> **Work to be completed**
Copy exactly the lines of the records below, and only those lines, beginning with the line that contains "[57,159,143,172] Addons.xcu //" and ending with the line that contains "[58,416,136,433] handler.py //".

> **The input**
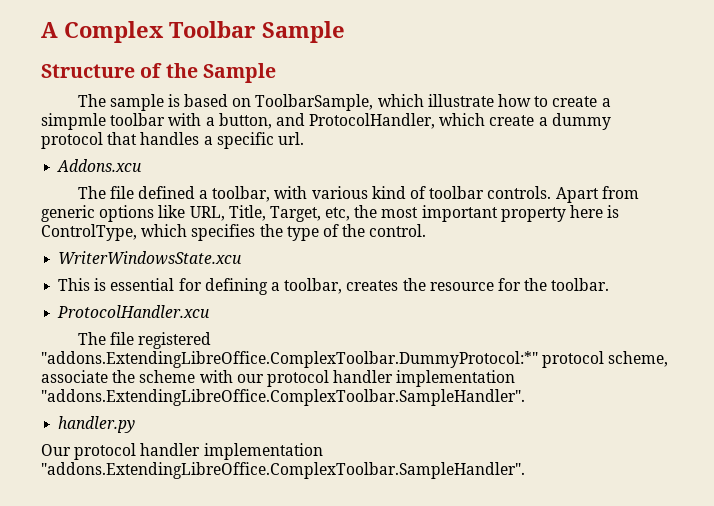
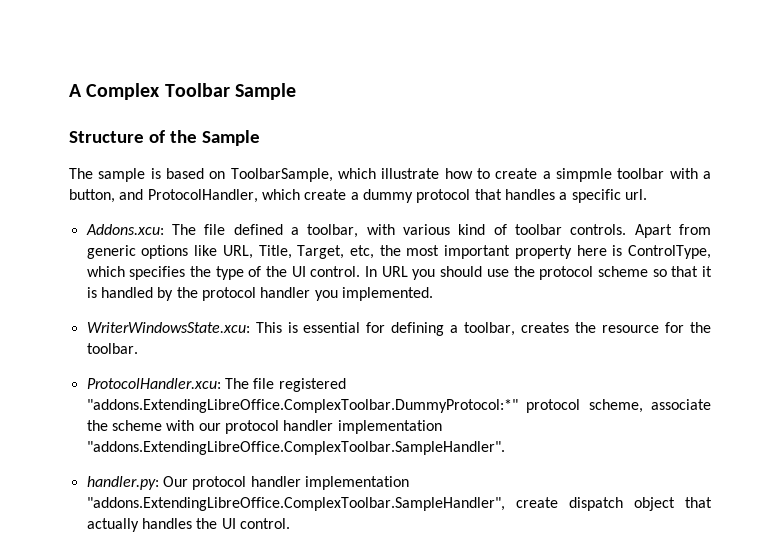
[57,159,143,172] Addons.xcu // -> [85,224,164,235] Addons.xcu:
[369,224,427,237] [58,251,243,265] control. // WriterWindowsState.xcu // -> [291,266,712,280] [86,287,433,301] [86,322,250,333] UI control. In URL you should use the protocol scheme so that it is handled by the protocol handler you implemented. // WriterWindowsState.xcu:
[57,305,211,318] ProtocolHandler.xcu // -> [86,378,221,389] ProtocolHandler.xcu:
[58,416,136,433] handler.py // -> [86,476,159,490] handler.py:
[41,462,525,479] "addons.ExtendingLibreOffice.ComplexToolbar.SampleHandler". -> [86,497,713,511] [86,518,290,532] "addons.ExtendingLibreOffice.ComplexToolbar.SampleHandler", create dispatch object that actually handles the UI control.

* * *

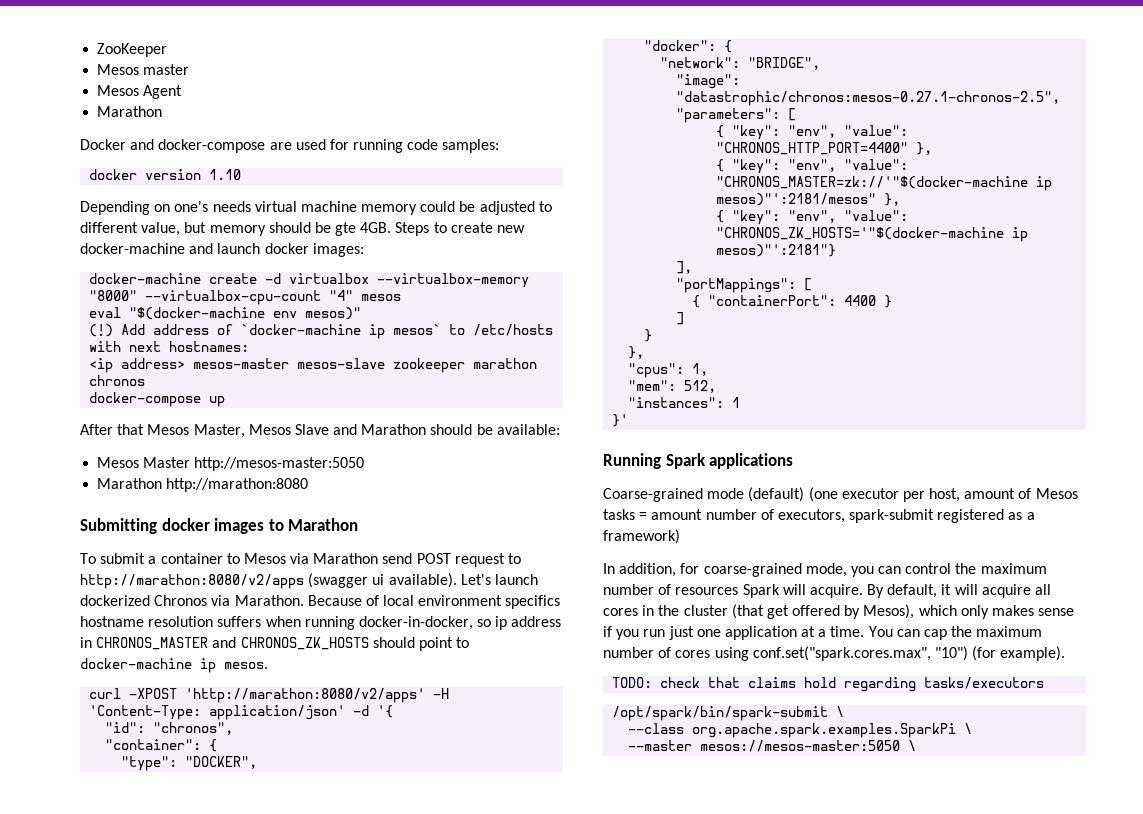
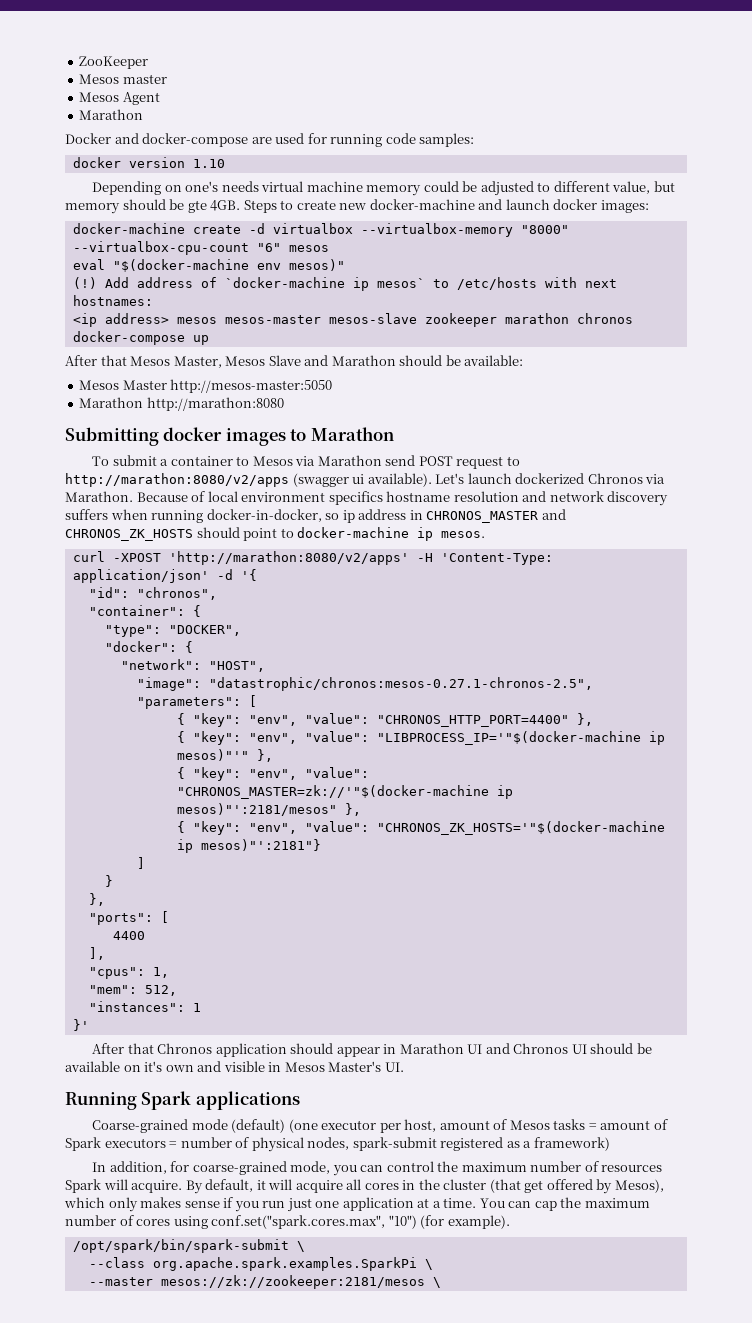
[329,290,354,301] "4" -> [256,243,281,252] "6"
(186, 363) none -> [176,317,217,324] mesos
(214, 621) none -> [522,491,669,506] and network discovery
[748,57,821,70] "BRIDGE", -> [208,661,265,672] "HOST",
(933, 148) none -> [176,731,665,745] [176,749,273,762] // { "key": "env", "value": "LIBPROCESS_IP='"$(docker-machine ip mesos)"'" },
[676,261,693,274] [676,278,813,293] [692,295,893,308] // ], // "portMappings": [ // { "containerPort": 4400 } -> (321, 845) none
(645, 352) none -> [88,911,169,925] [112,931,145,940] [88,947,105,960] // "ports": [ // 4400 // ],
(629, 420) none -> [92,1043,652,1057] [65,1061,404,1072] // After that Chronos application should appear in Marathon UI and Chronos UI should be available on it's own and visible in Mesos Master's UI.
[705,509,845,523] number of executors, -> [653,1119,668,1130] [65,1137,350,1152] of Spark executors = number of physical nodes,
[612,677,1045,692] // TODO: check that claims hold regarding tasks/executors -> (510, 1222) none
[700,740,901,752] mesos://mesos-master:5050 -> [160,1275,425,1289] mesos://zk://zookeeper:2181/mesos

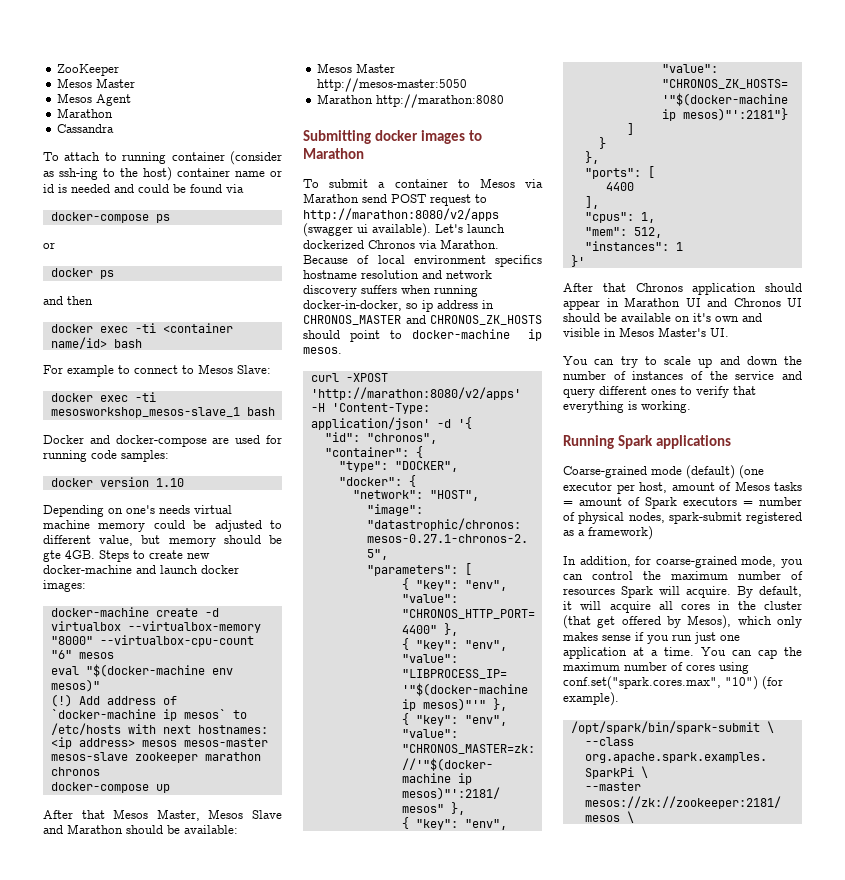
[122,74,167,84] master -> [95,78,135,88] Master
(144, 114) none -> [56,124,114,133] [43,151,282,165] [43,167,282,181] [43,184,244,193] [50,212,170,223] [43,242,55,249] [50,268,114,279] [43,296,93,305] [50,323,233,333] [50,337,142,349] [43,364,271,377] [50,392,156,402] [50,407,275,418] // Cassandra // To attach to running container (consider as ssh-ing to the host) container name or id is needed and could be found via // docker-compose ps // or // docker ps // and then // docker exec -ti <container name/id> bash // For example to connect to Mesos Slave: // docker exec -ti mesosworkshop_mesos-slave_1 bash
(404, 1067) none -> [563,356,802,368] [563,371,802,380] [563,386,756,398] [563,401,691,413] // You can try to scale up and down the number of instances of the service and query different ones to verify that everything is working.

> **Your response**
[57,159,143,172] Addons.xcu // -> [85,224,164,235] Addons.xcu:
[369,224,427,237] [58,251,243,265] control. // WriterWindowsState.xcu // -> [291,266,712,280] [86,287,433,301] [86,322,250,333] UI control. In URL you should use the protocol scheme so that it is handled by the protocol handler you implemented. // WriterWindowsState.xcu:
[57,305,211,318] ProtocolHandler.xcu // -> [86,378,221,389] ProtocolHandler.xcu:
[58,416,136,433] handler.py // -> [86,476,159,490] handler.py:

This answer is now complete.